FCdoB repete a estratégia das antologias do saudoso Clube de Ficção Científica Antares que, na década de 1980, revelou alguns dos melhores autores da fc&f brasileira. O livro apresenta uma leva de autores novos, todos com textos bastante curtos, entre 750 e 6000 palavras. A seguir, resumo e comentários sobre os contos que formam o volume.
“Nos pântanos de Hansu”, Aguinaldo Inácio Peres. Piratas aproveitam a ingenuidade dos autóctones de um planeta alienígena para roubar deles uma matéria-prima valiosa.

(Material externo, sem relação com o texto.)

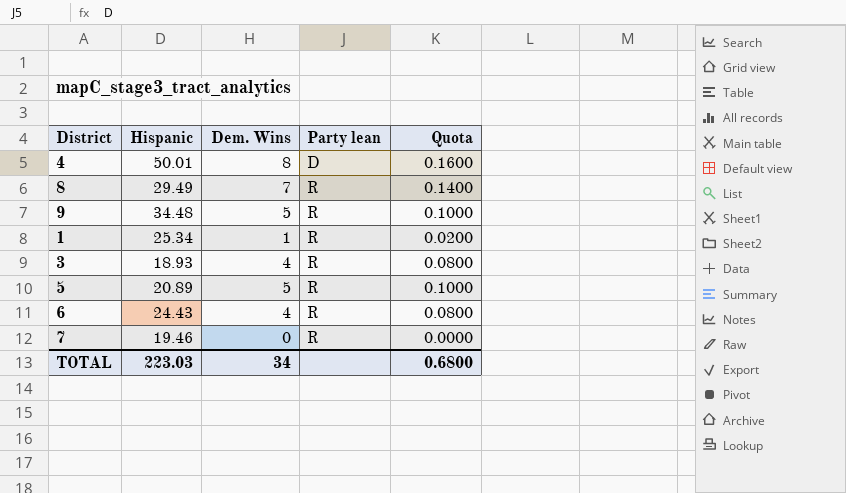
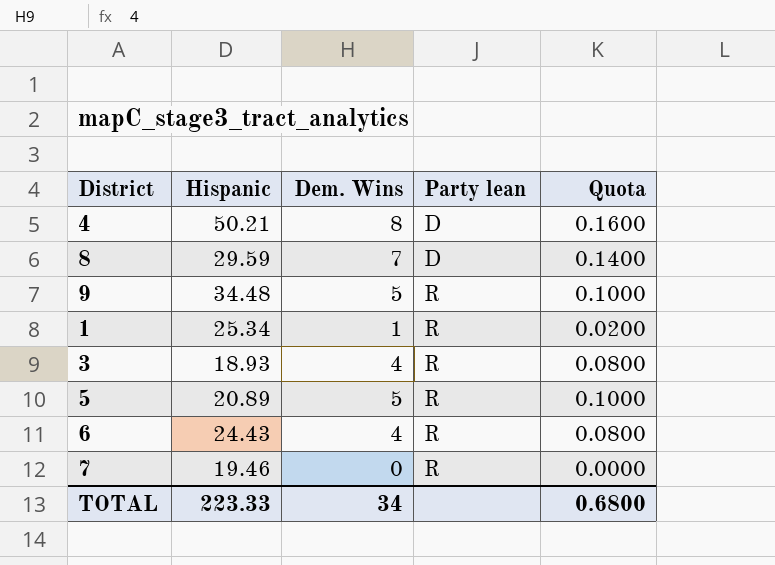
4 | Hispanic: 50.01 -> 50.21
8 | Hispanic: 29.49 -> 29.59
8 | Party lean: R -> D
TOTAL | Hispanic: 223.03 -> 223.33

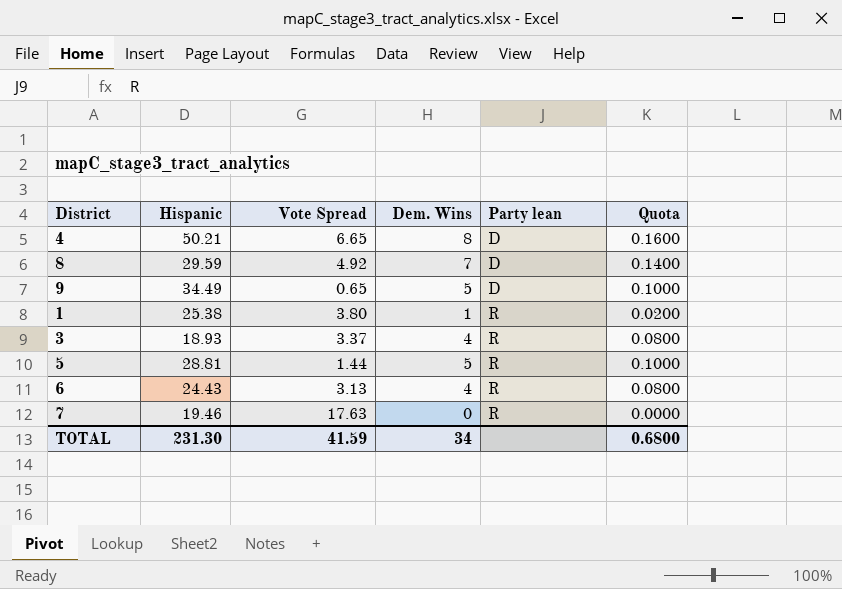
column Vote Spread | position: none -> 3
9 | Hispanic: 34.48 -> 34.49
9 | Party lean: R -> D
1 | Hispanic: 25.34 -> 25.38
5 | Hispanic: 20.89 -> 28.81
TOTAL | Hispanic: 223.33 -> 231.30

“Solidão”, Alexandre Sant’Ana. Num tempo em que a clonagem humana é prosaica, mulher abandonada executa um plano mirabolante para recuperar a confiança de seu homem. Ideia razoável com desfecho eficiente.
“Sete dias”, Alexandre Santos Lobão. Universitário registra suas memórias recentes na tentativa de entender o que está acontecendo com seus colegas que começaram a manifestar habilidades que levarão ao fim do mundo.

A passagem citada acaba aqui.